In the last decade, cooperative communications researchers has been improved, producing advanced technologies based on optimal communication strategies. The word cooperation has been used for multiple context such as; transmitter cooperation, and relay cooperation. However, in this dissertation, the proposed hybrid satellite communication system will exploit the cooperation of nodes to increase the boundary of the communication performance such as; decreasing the probability of error, decreasing the outage probability, and increasing the capacity of the whole system. This calibration of the cooperation communication system with the hybrid satellite terrestrial networks will lead us to a new definition for the hybrid networks so called Hybrid satellite Terrestrial Cooperative Networks (HSTCNs).
This dissertation mainly contributes in analyzing the performance of dual-hop amplify-and-forward (AF) cooperative code-division multiple-access (CDMA) systems which is presented over independent non identical (i.n.i.) Shadowed-Rician fading for Satellite links; and Nakagami-m fading channel for Terrestrial links. Multiple transmission cooperative protocols for transmission between the Source node (S), Relay node (R), and Destination node (D) are investigated. The analysis of performance in this dissertation will be evaluated for probability of error (P_e), outage probability (P_out), and ergodic Capacity (C_e) for both Downlink and Uplink full duplex channels proposed HSTCNs.
The contribution of this thesis focuses on four main topics: 1) the performance analysis of applying CDMA communication in the downlink HSTCNs using multiple relays with orthogonal and non orthogonal codes for i.n.i channels, 2) the performance analysis of adding non identical Multiple Input Multiple Output (MIMO) antennas configuration at all communication nodes in the downlink HSTCNs, 3) the performance analysis of applying CDMA communication in the uplink HSTCNs using multiple relays with orthogonal and non orthogonal codes for i.n.i channels, and 4) the performance analysis of adding non identical MIMO antennas configuration at all communication nodes in the downlink HSTCNs.
The total signal-to-noise ratio (SNR) was used to derive a novel closed form expression for the moment-generating-function (MGF), as well as the n^th moment Function will be derived using the expectation of the total end-to-end Signal-to-noise ratio for: proposed downlink utilizing single antenna at all communication nodes in the HSTCNs, downlink utilizing different MIMO antennas configuration at all communication nodes in the HSTCNs, uplink utilizing single antenna at all communication nodes in the HSTCNs, and different MIMO antennas configuration for all communication nodes in the uplink HSTCNs. The performance analysis is acquired using the MGF derived for the proposed system for Direct Sequence Code Division Multiple Access (DS-CDMA) utilizing either non orthogonal codes (PN codes) or orthogonal codes (Walsh Codes).
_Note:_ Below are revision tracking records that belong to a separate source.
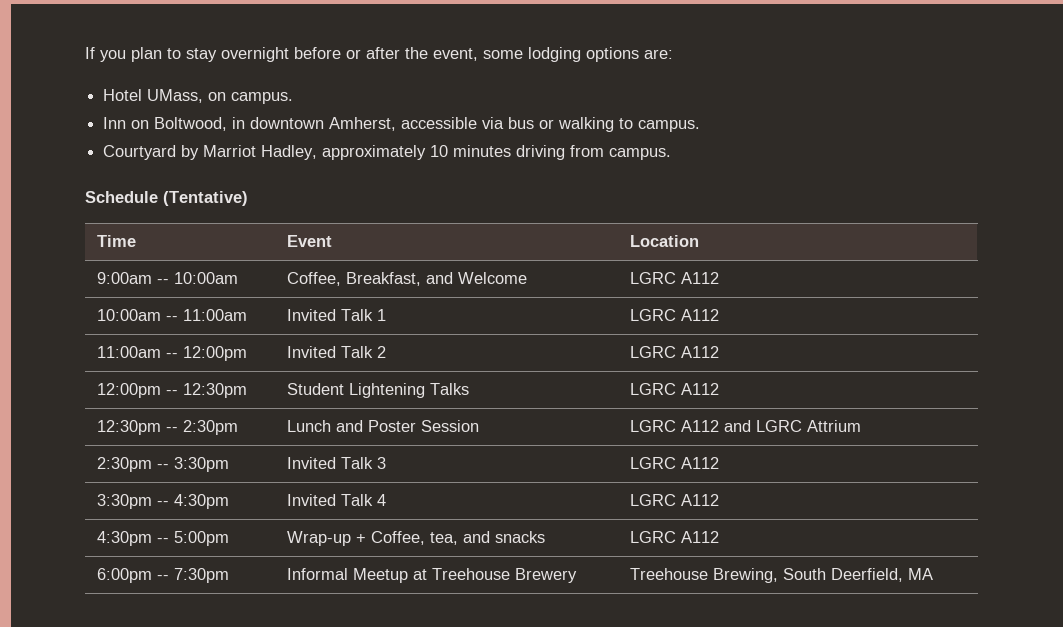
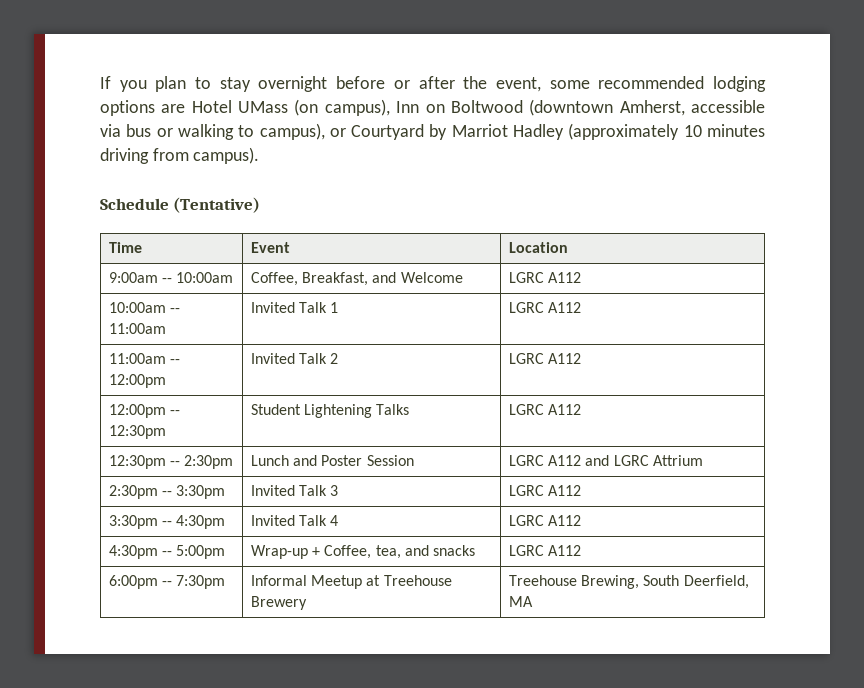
- If you plan to stay overnight before or after the event, some lodging options are:
- Hotel UMass, on campus.
- Inn on Boltwood, in downtown Amherst, accessible via bus or walking to campus.
- Courtyard by Marriot Hadley, approximately 10 minutes driving from campus.
+ If you plan to stay overnight before or after the event, some recommended lodging options are Hotel UMass (on campus), Inn on Boltwood (downtown Amherst, accessible via bus or walking to campus), or Courtyard by Marriot Hadley (approximately 10 minutes driving from campus).

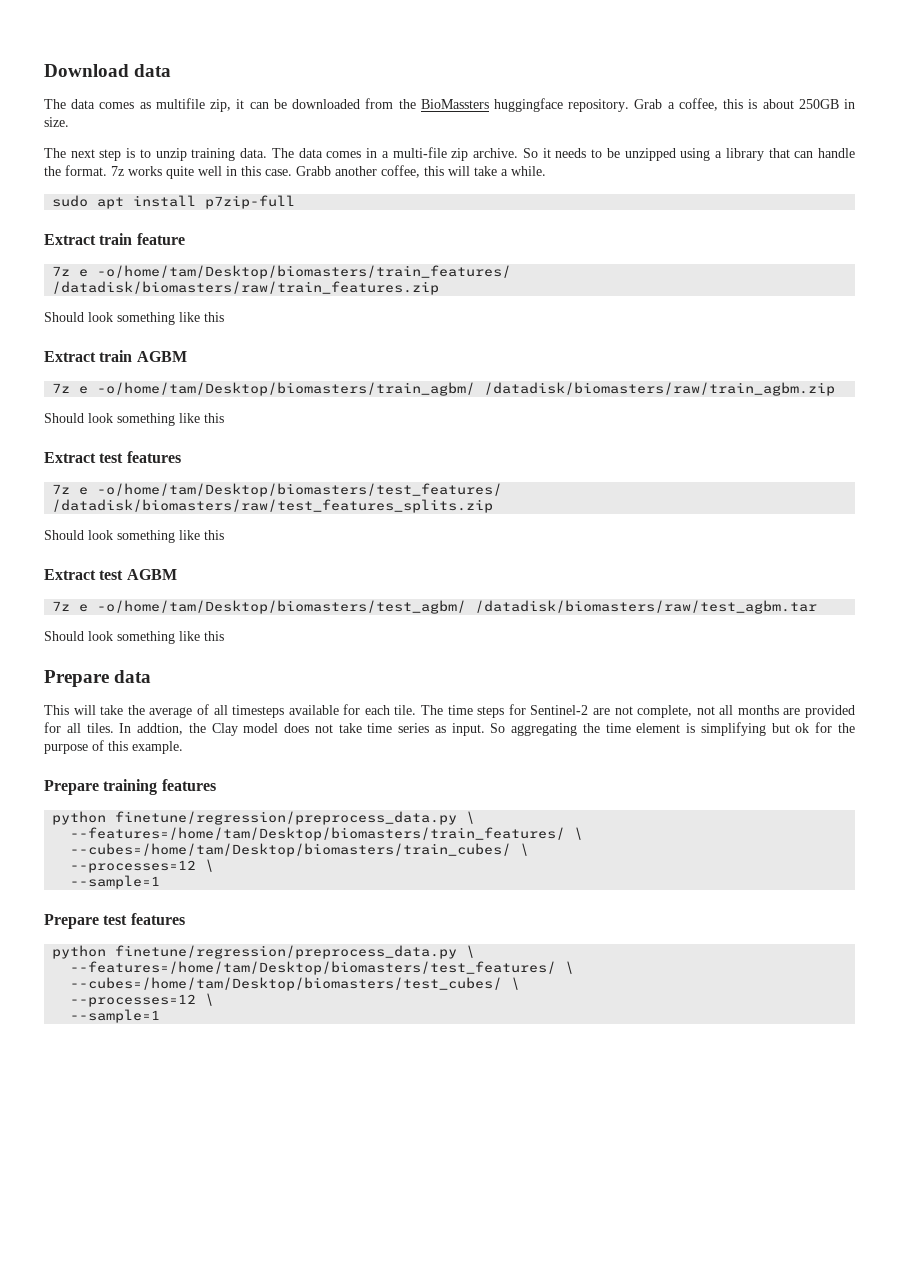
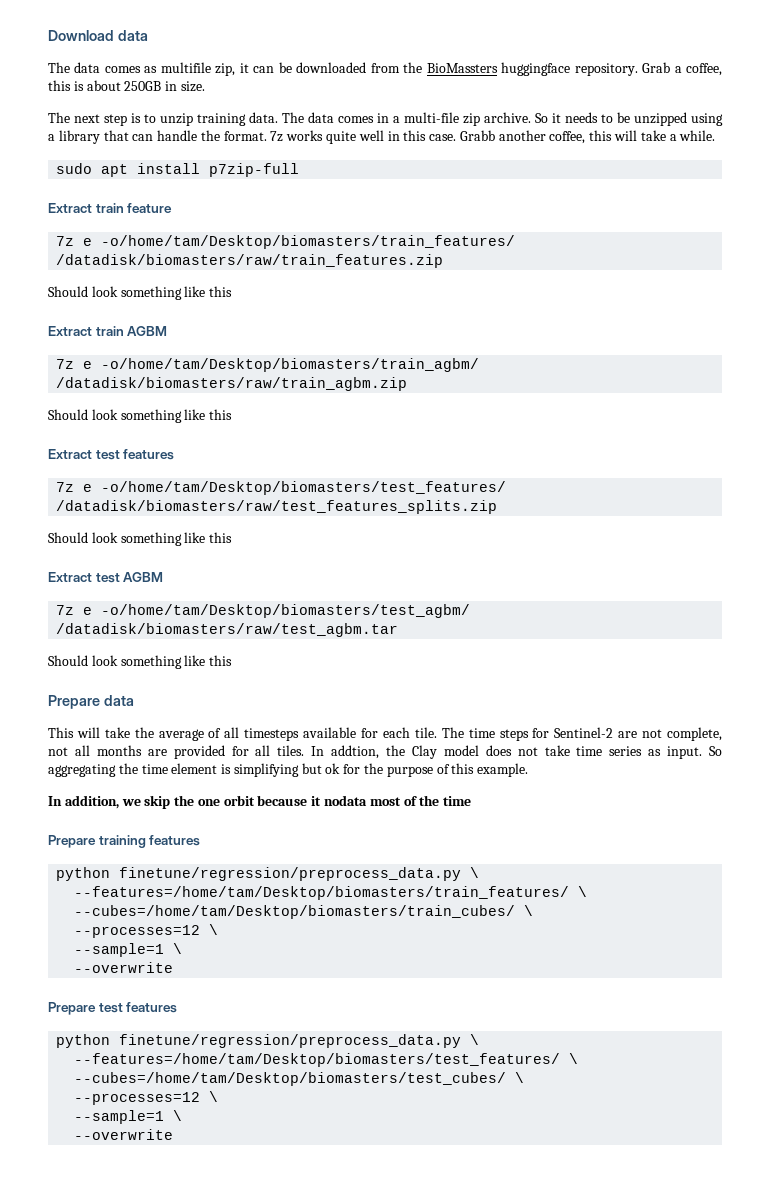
+ In addition, we skip the one orbit because it nodata most of the time
  --cubes=/home/tam/Desktop/biomasters/train_cubes/ \
  --processes=12 \
- --sample=1
+ --sample=1 \
+ --overwrite
  --cubes=/home/tam/Desktop/biomasters/test_cubes/ \
  --processes=12 \
- --sample=1
+ --sample=1 \
+ --overwrite

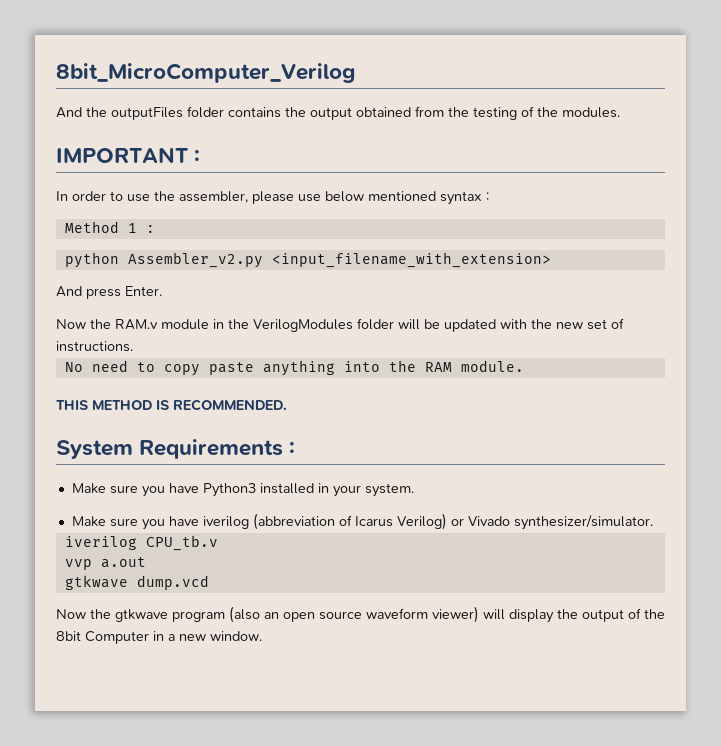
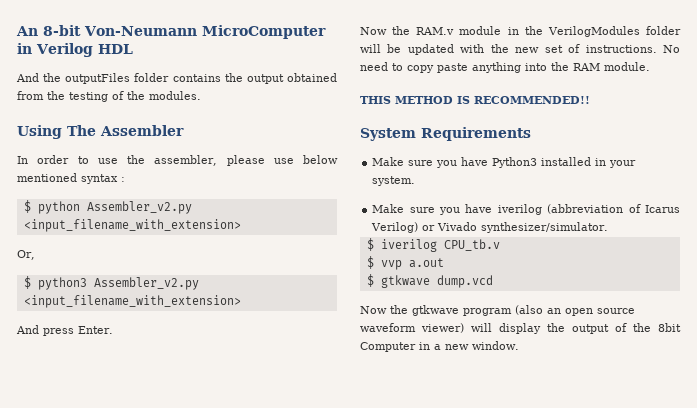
- 8bit_MicroComputer_Verilog
+ An 8-bit Von-Neumann MicroComputer in Verilog HDL
- IMPORTANT :
+ Using The Assembler
- Method 1 :
- python Assembler_v2.py <input_filename_with_extension>
+ $ python Assembler_v2.py <input_filename_with_extension>
+ Or,
+ $ python3 Assembler_v2.py <input_filename_with_extension>
- Now the RAM.v module in the VerilogModules folder will be updated with the new set of instructions.
- No need to copy paste anything into the RAM module.
+ Now the RAM.v module in the VerilogModules folder will be updated with the new set of instructions. No need to copy paste anything into the RAM module.
- THIS METHOD IS RECOMMENDED.
+ THIS METHOD IS RECOMMENDED!!
- System Requirements :
+ System Requirements
- iverilog CPU_tb.v
+ $ iverilog CPU_tb.v
- vvp a.out
+ $ vvp a.out
- gtkwave dump.vcd
+ $ gtkwave dump.vcd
Analytical performance analysis results are confirmed by determining a comparison with Monte Carlo simulations. The analytical as well as Monte Carlo simulation shows exact match at low and high SNR. The results mainly show that utilizing cooperative relay communication systems will intensely increase the performance, utilizing MIMO antennas at the nodes, as well as exploiting CDMA systems.